§ **Problem details**: Could you repeat exactly the lines from the one containing "resources, services, and" through the last line of the records, with no pictures?

Before-and-after page screenshots:
-------------------------

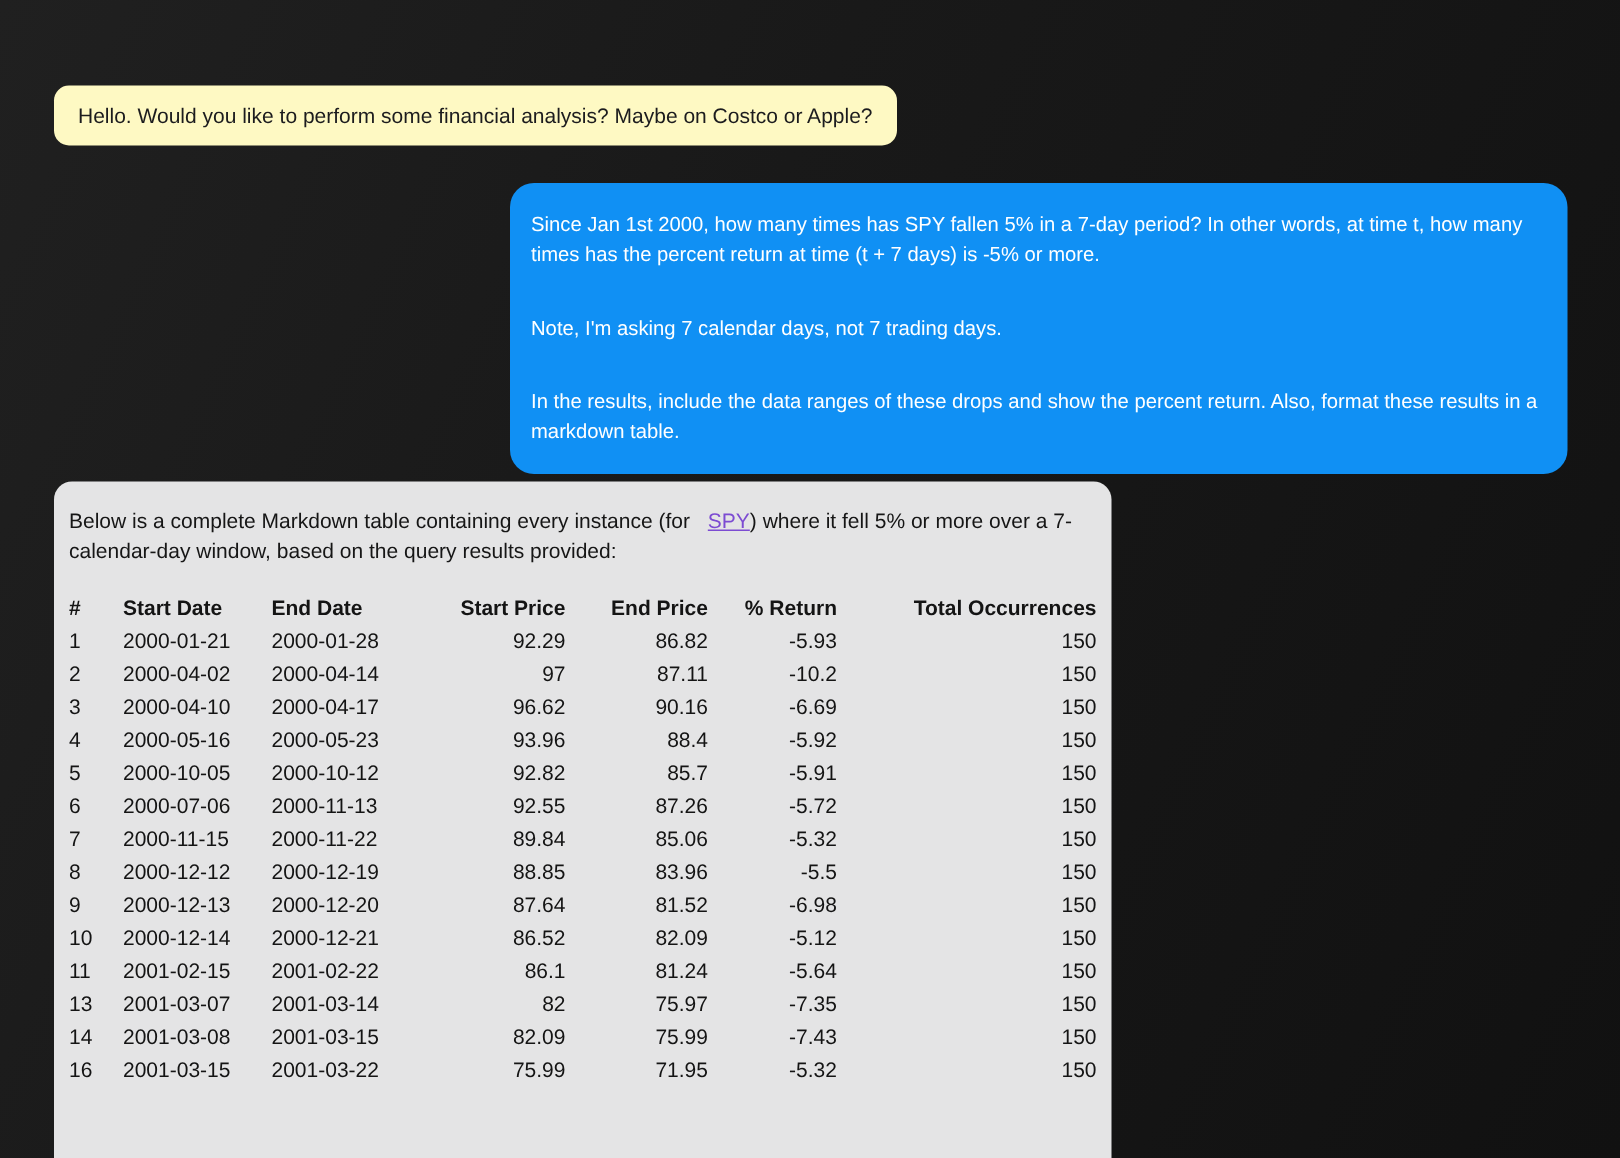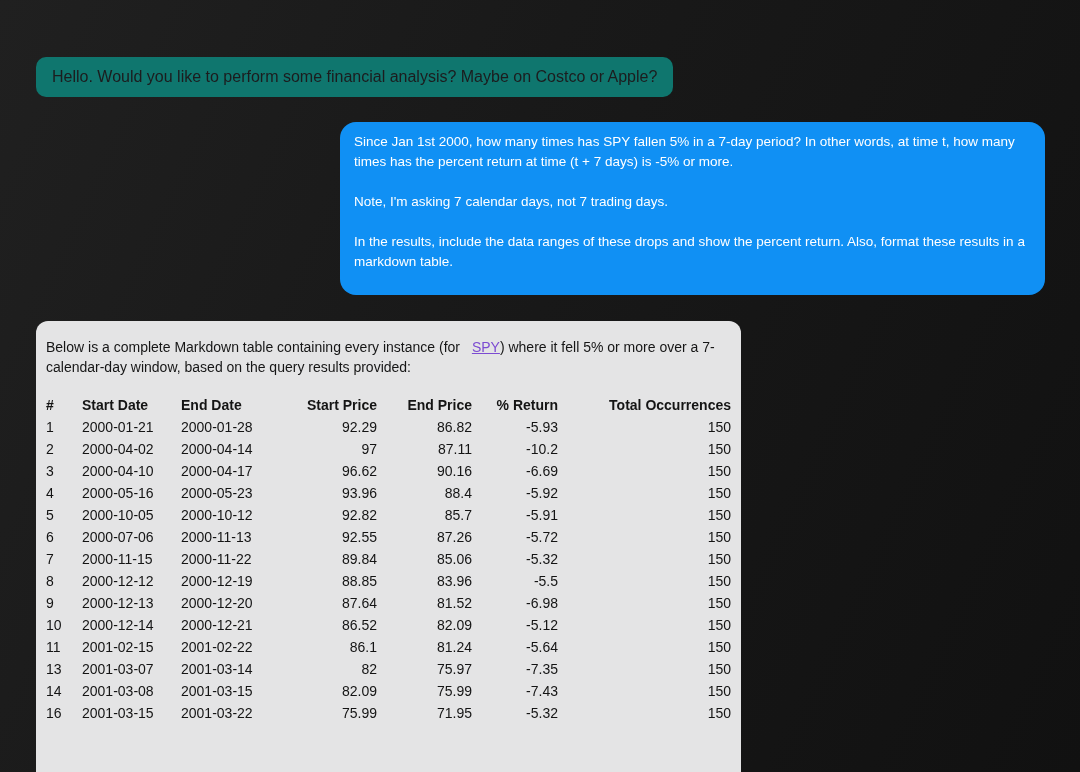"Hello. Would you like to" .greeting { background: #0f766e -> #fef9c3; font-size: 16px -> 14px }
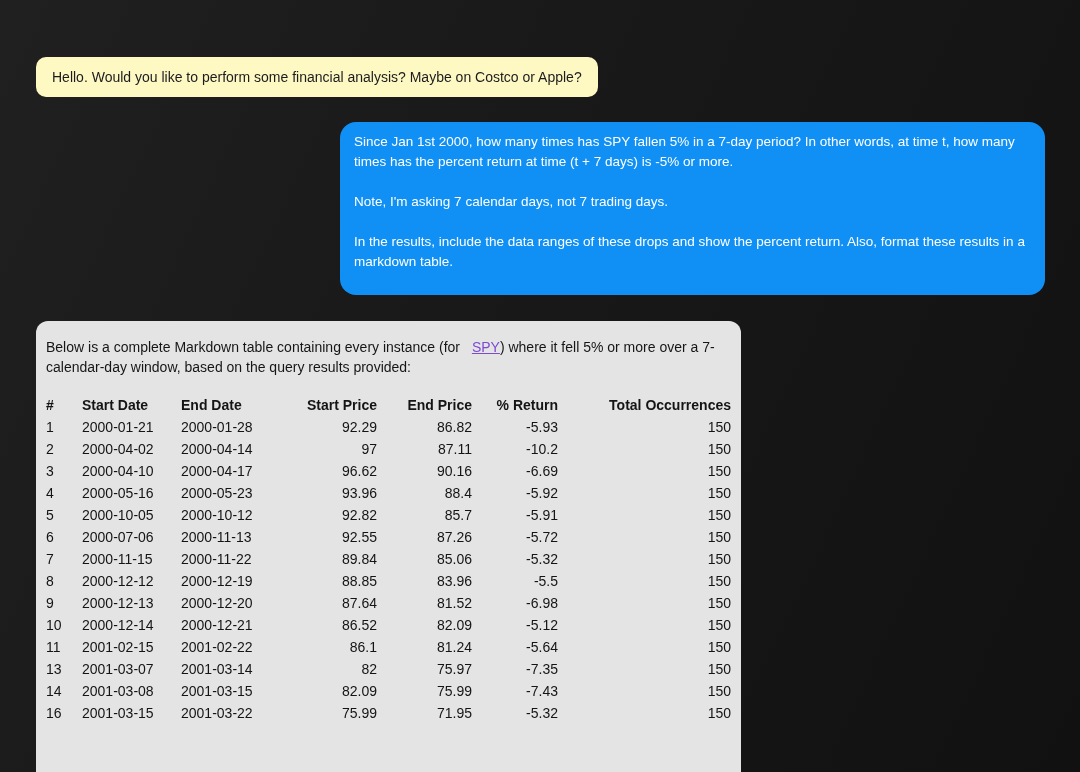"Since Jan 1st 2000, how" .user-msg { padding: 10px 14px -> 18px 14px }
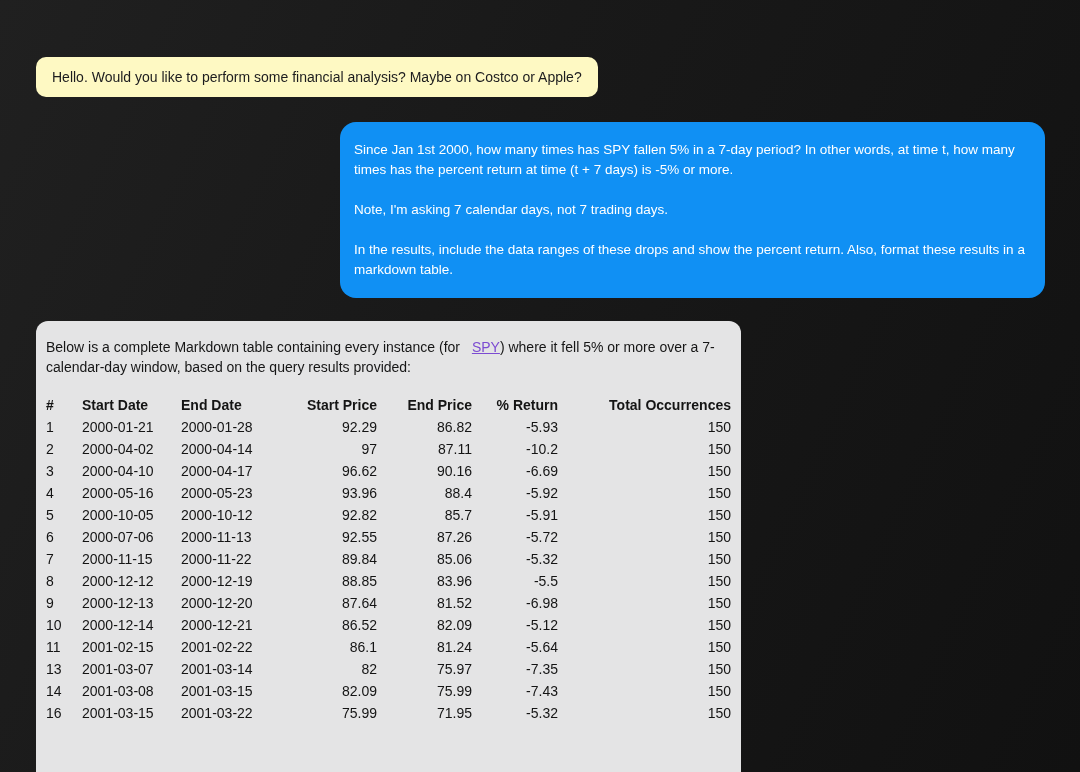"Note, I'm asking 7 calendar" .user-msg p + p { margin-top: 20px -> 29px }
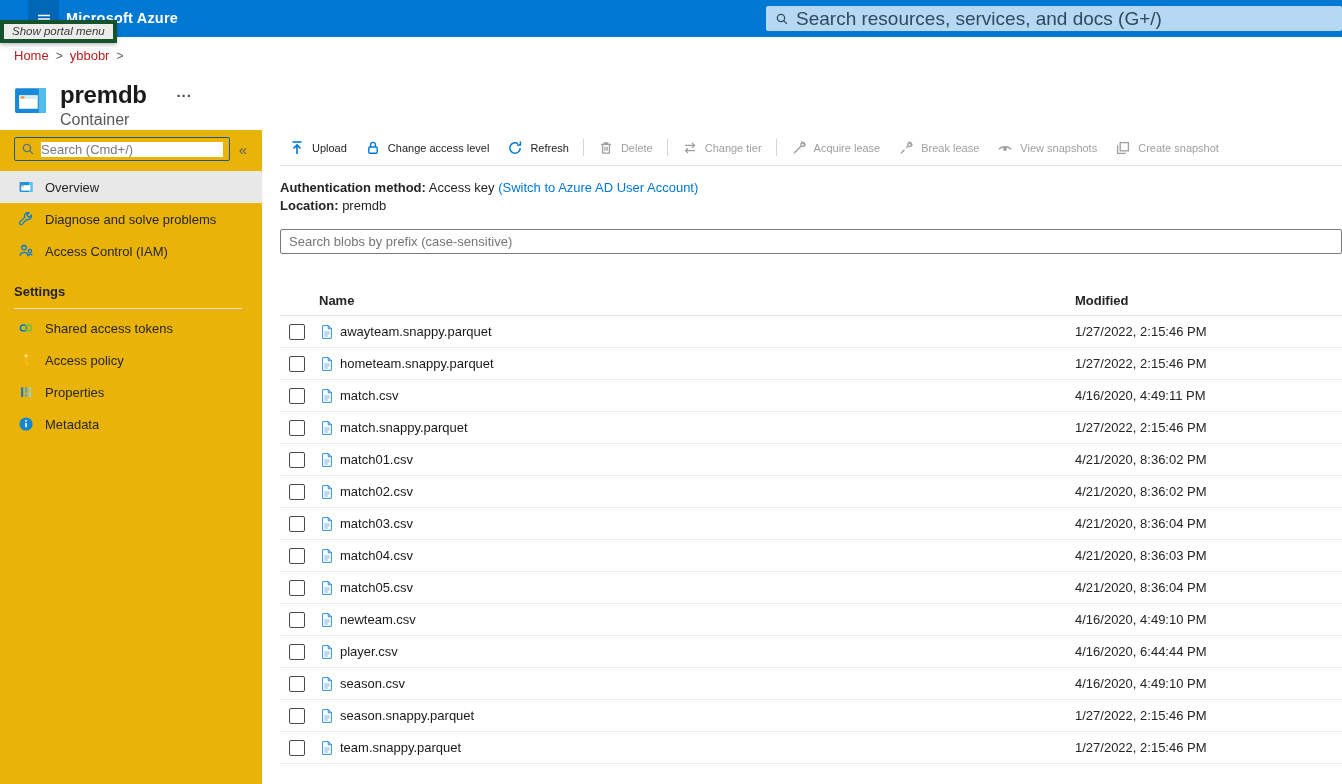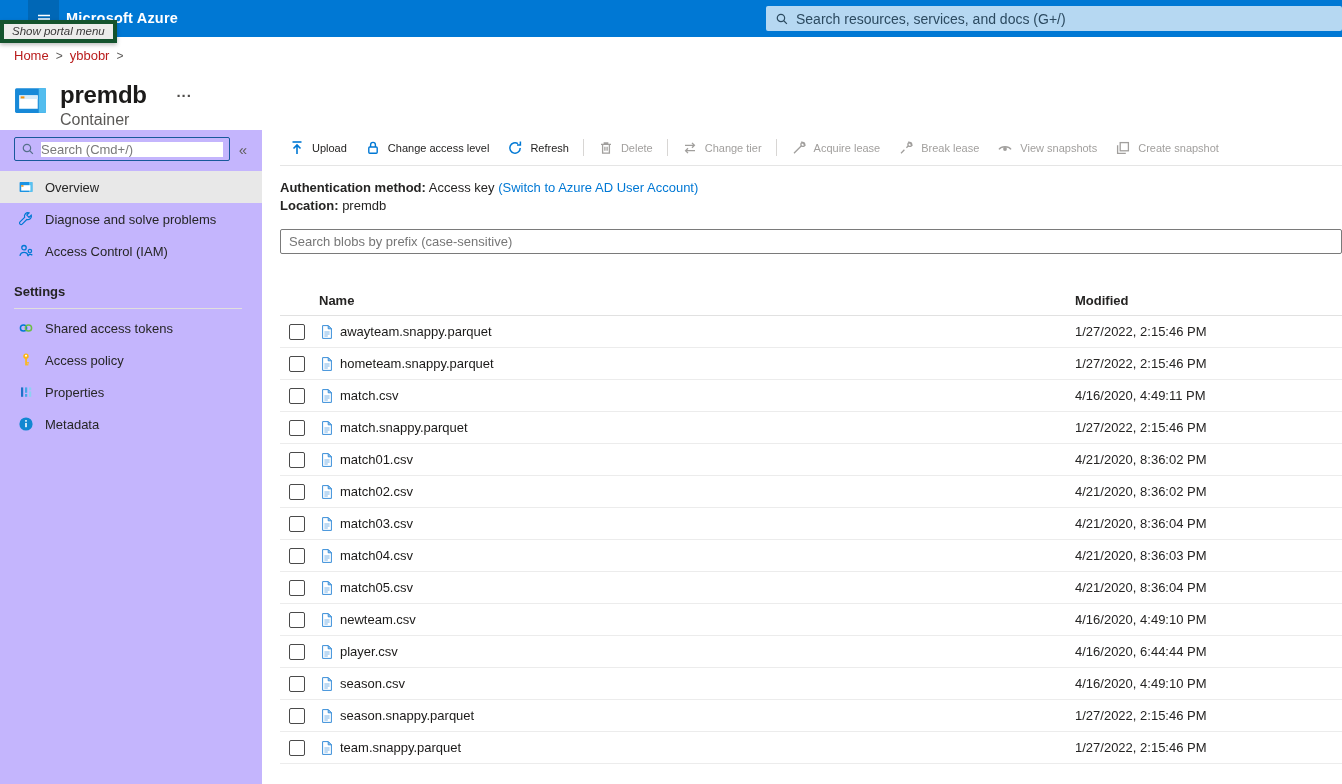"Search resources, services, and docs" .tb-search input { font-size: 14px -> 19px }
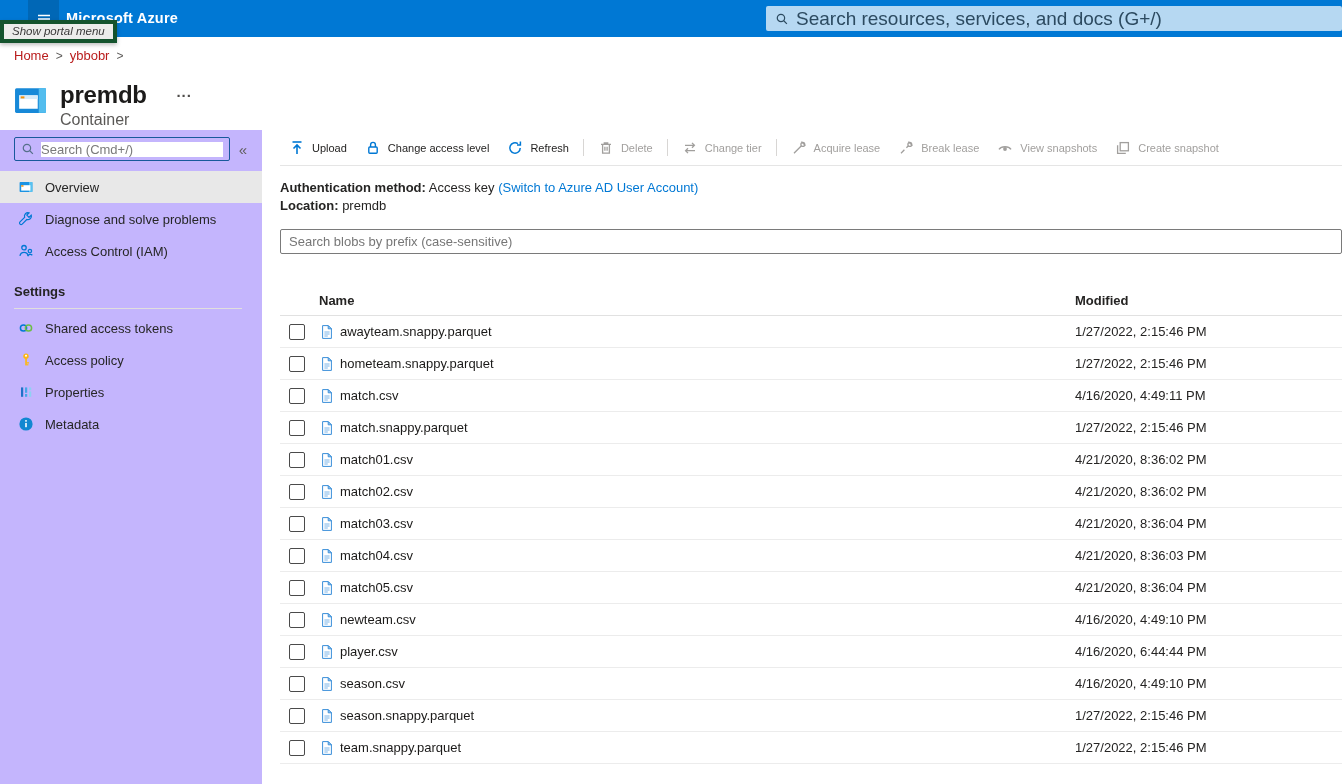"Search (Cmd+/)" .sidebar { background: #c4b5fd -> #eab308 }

-------------------------

§ **Output for this task**:
"Search resources, services, and docs" .tb-search input { font-size: 14px -> 19px }
"Search (Cmd+/)" .sidebar { background: #c4b5fd -> #eab308 }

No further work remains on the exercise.